Monday, August 13, 2007

 

40 Hour Work Week Reconsidered


According to an online survey of 10,000 American workers, the average white collar worker wastes 2.09 hours a day. Surfing the Internet was their top time-wasting activity - as in, for instance, answering that survey. Other time wasters included "socializing, conducting personal business, spacing out, running errands, making phone calls, applying for jobs, and arriving late or leaving early." The survey concluded that all this dawdling costs American companies $759 billion a year.

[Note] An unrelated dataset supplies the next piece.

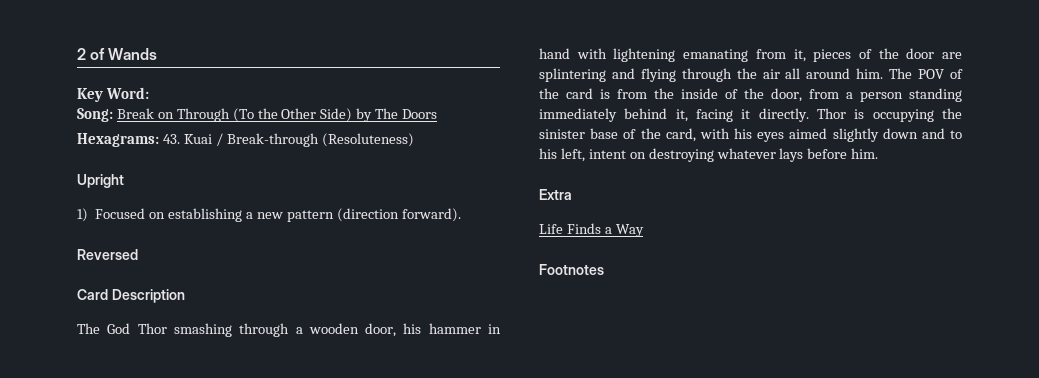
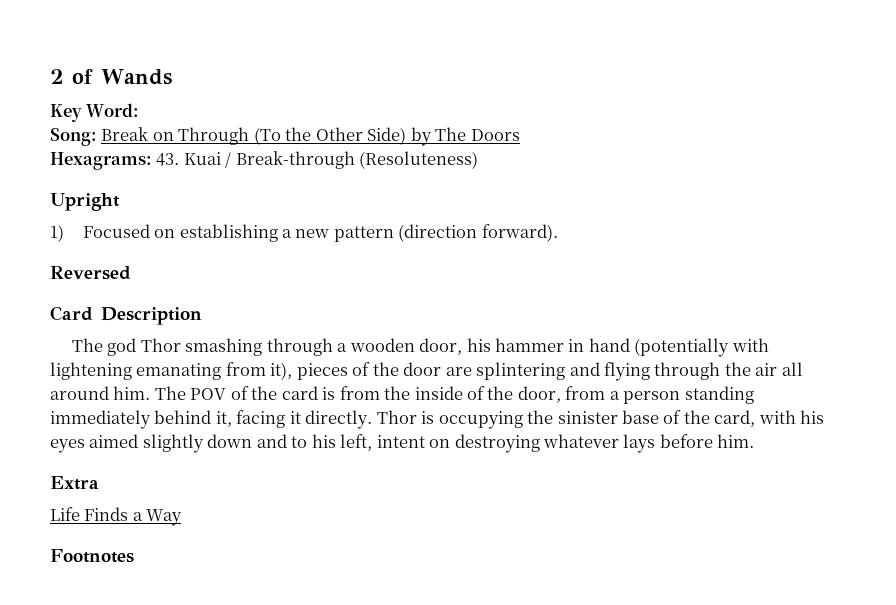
- The God Thor smashing through a wooden door, his hammer in hand with lightening emanating from it, pieces of the door are splintering and flying through the air all around him.
+ The god Thor smashing through a wooden door, his hammer in hand (potentially with lightening emanating from it), pieces of the door are splintering and flying through the air all around him.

However, as the article at the link below admits, the weekly demands of most salaried jobs can be completed in considerably less than 40 hours a week. Although it seems to me that employees may need to be at work, or at least available to their employers, on a daily basis - even seven days a week and around the clock in many cases - they may not need to spend all that much time actually working. It is possible that corporations, using flex-time and rotating schedules, could save a considerable amount of money by allowing their employees to work 30 hour weeks. This might put less strain on corporate resources and infrastructure, and a far higher percentage of employees' time at work could be committed to their jobs. Just as improved technology has allowed corporations as a whole have become more productive, it has allowed their employees to become more productive as individuals. If they are not allowed to reap the rewards of expanded responsibility and a commensurate increase in income, they should at least be allowed to cash in the profit of a few extra hours a day which they could then devote to family, friends, personal fulfillment and - yes - even earning a little money elsewhere on their own time.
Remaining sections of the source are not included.